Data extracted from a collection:

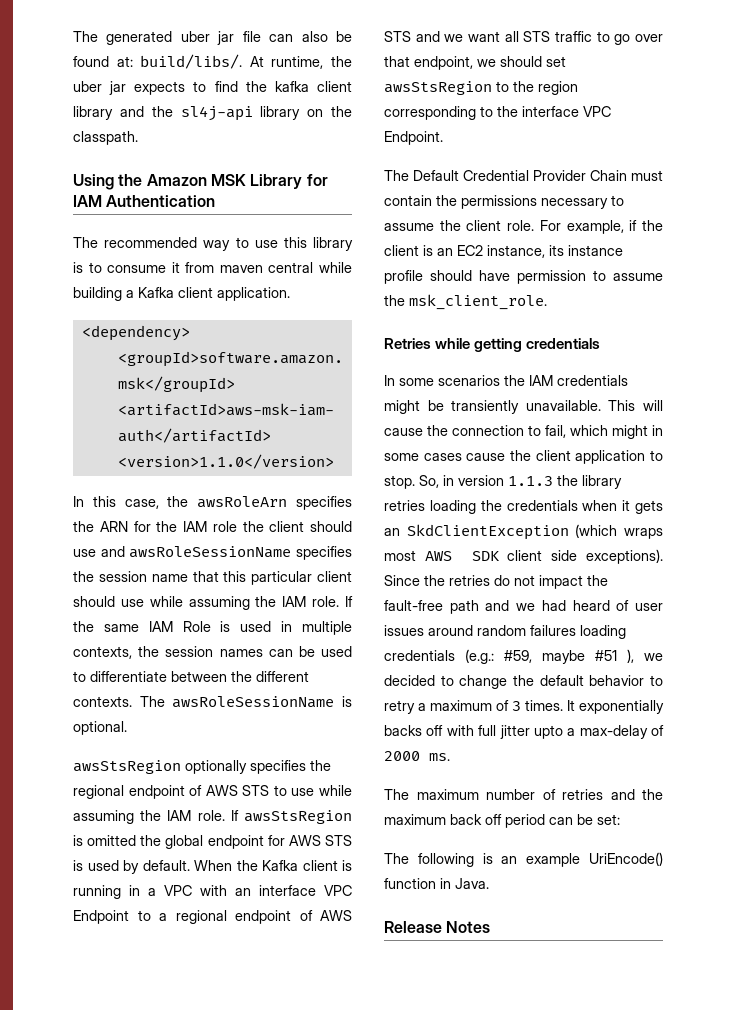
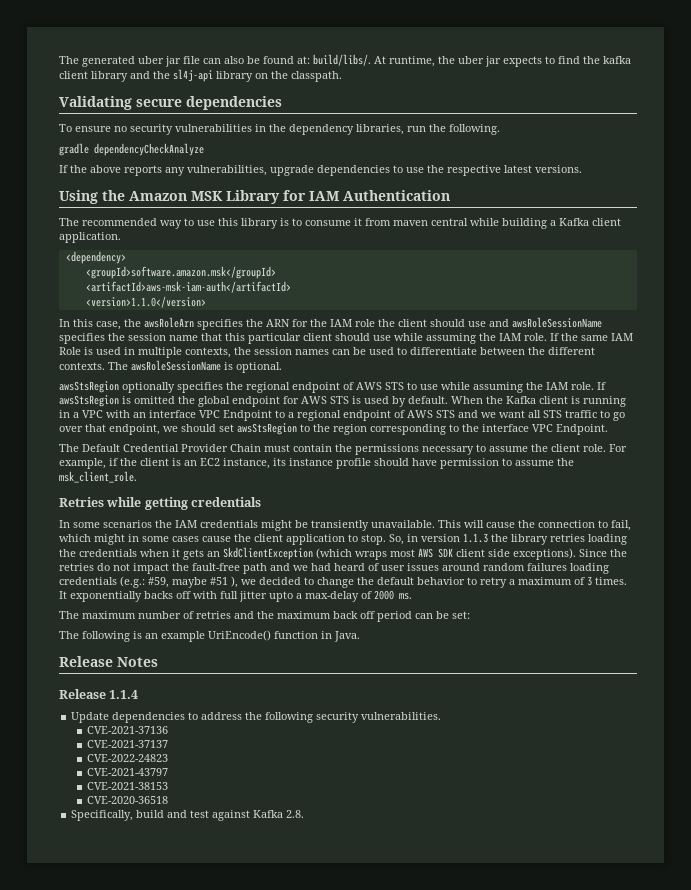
(138, 138) none -> [59,96,282,110] [59,124,500,135] [59,143,204,156] [59,165,582,176] // Validating secure dependencies // To ensure no security vulnerabilities in the dependency libraries, run the following. // gradle dependencyCheckAnalyze // If the above reports any vulnerabilities, upgrade dependencies to use the respective latest versions.
(491, 927) none -> [59,689,139,699] [71,712,442,723] [86,726,168,734] [86,740,168,748] [86,754,168,762] [86,768,168,776] [86,782,168,790] [86,796,168,804] [71,810,305,821] // Release 1.1.4 // Update dependencies to address the following security vulnerabilities. // CVE-2021-37136 // CVE-2021-37137 // CVE-2022-24823 // CVE-2021-43797 // CVE-2021-38153 // CVE-2020-36518 // Specifically, build and test against Kafka 2.8.

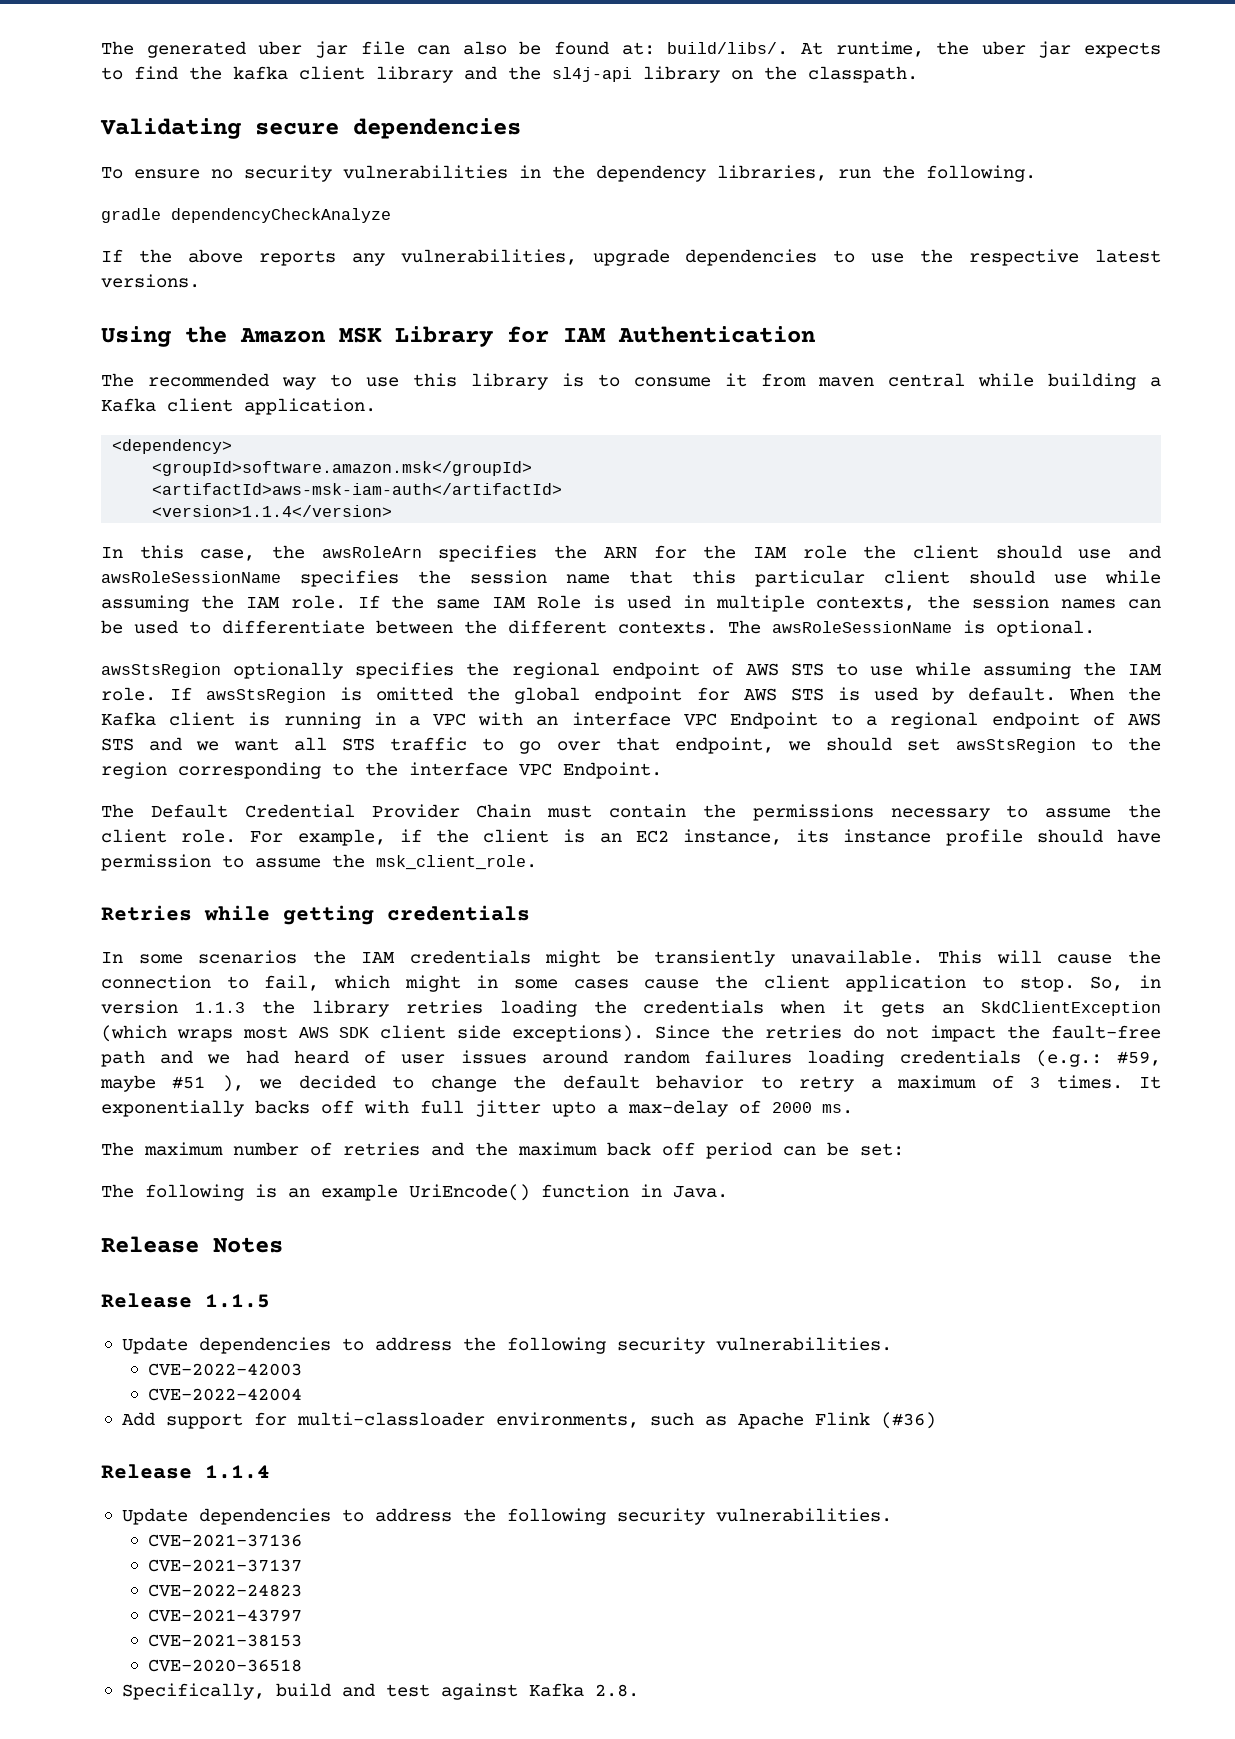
[85,296,206,308] <version>1.1.0</version> -> [152,505,393,517] <version>1.1.4</version>
(158, 662) none -> [101,1293,270,1308] [121,1337,892,1354] [148,1363,303,1376] [148,1388,303,1401] [121,1412,936,1429] // Release 1.1.5 // Update dependencies to address the following security vulnerabilities. // CVE-2022-42003 // CVE-2022-42004 // Add support for multi-classloader environments, such as Apache Flink (#36)

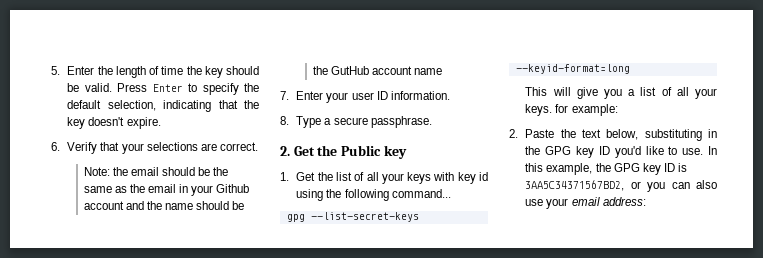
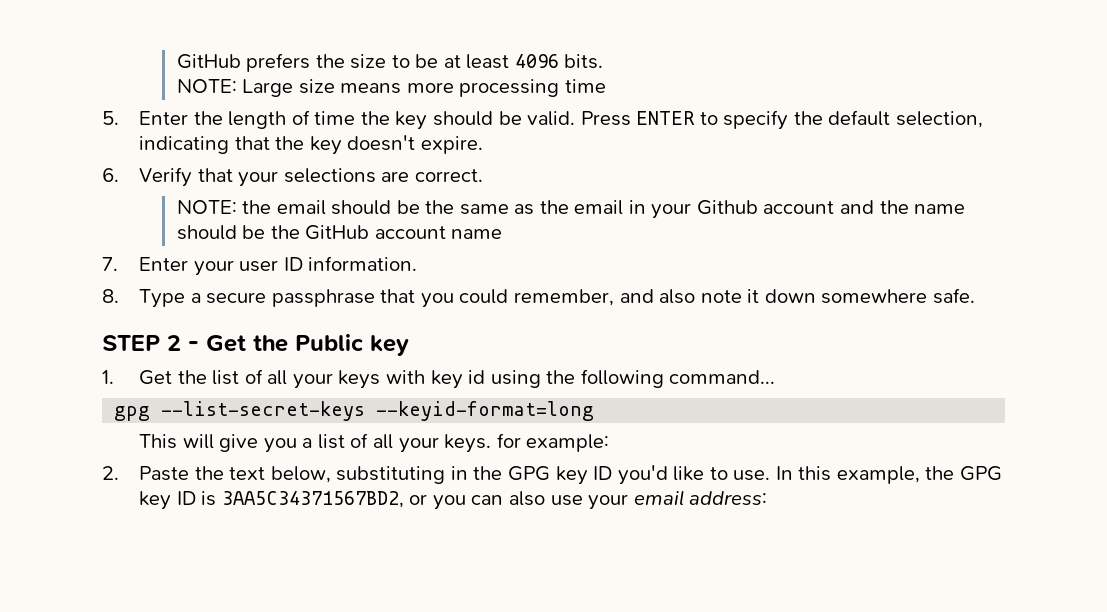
(51, 70) none -> [176,53,604,72] [176,79,606,97] GitHub prefers the size to be at least 4096 bits. // NOTE: Large size means more processing time //
[152,84,183,92] Enter -> [636,111,696,125] ENTER
[83,167,110,176] Note: -> [176,200,237,214] NOTE:
[330,66,369,75] GutHub -> [305,225,370,240] GitHub
[370,116,432,128] [280,146,290,156] passphrase. // 2. -> [271,288,975,308] [102,335,199,351] passphrase that you could remember, and also note it down somewhere safe. // STEP 2 -

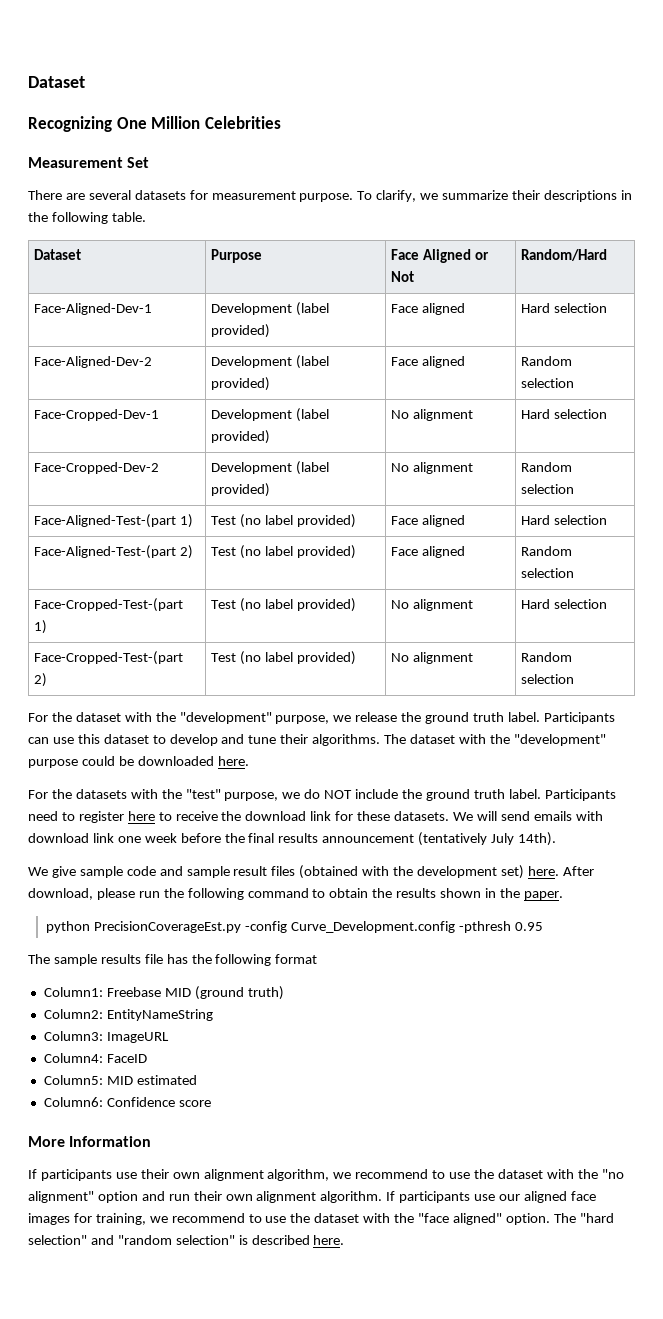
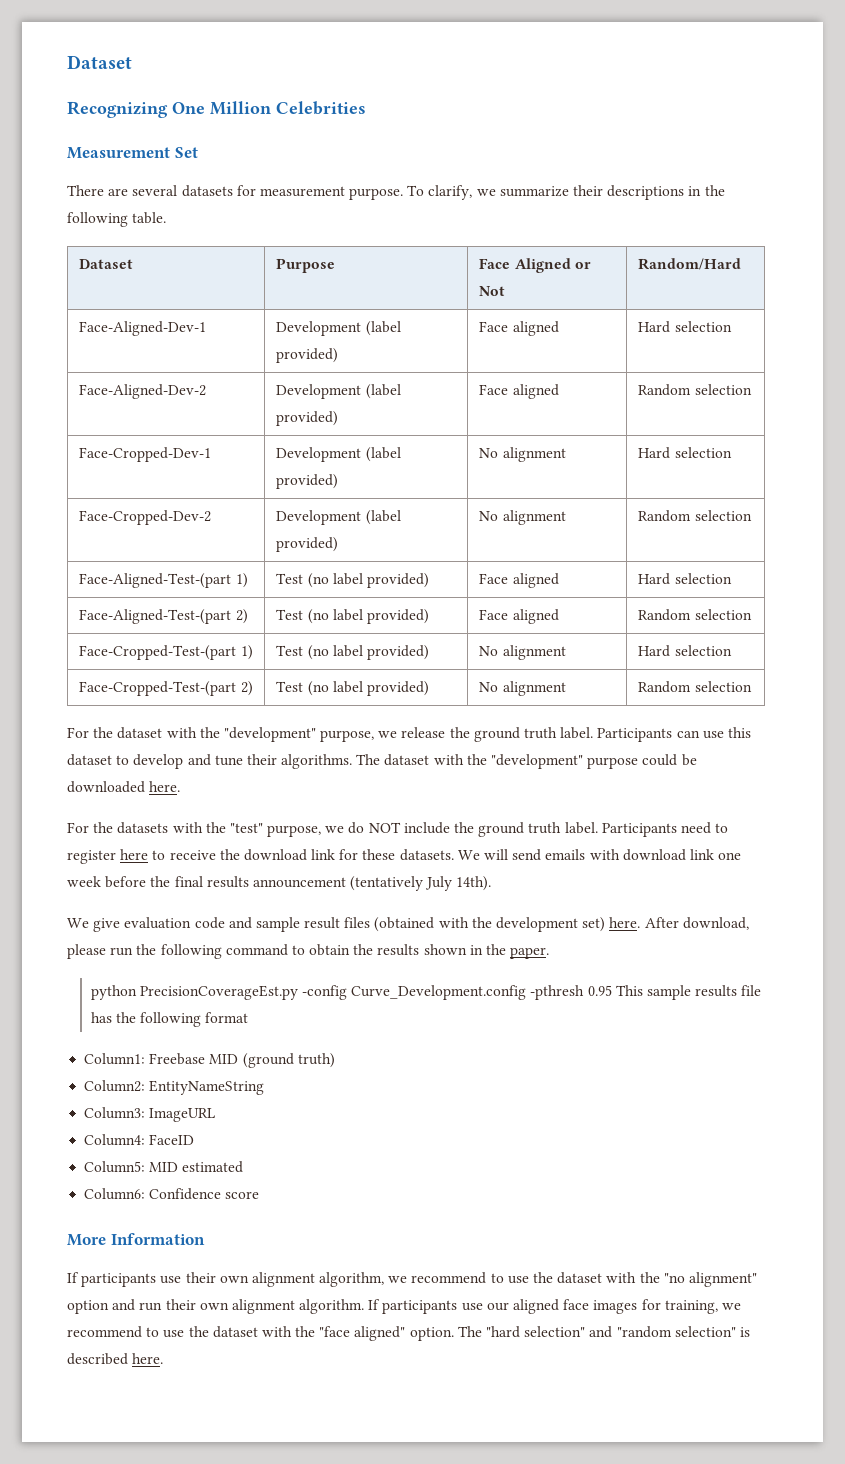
[79,866,123,878] sample -> [124,917,192,929] evaluation
[28,954,50,964] // The -> [615,985,643,996] This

Requirement:
Every line that holds the word "Update" should be copied from the records above.

Output:
(491, 927) none -> [59,689,139,699] [71,712,442,723] [86,726,168,734] [86,740,168,748] [86,754,168,762] [86,768,168,776] [86,782,168,790] [86,796,168,804] [71,810,305,821] // Release 1.1.4 // Update dependencies to address the following security vulnerabilities. // CVE-2021-37136 // CVE-2021-37137 // CVE-2022-24823 // CVE-2021-43797 // CVE-2021-38153 // CVE-2020-36518 // Specifically, build and test against Kafka 2.8.
(158, 662) none -> [101,1293,270,1308] [121,1337,892,1354] [148,1363,303,1376] [148,1388,303,1401] [121,1412,936,1429] // Release 1.1.5 // Update dependencies to address the following security vulnerabilities. // CVE-2022-42003 // CVE-2022-42004 // Add support for multi-classloader environments, such as Apache Flink (#36)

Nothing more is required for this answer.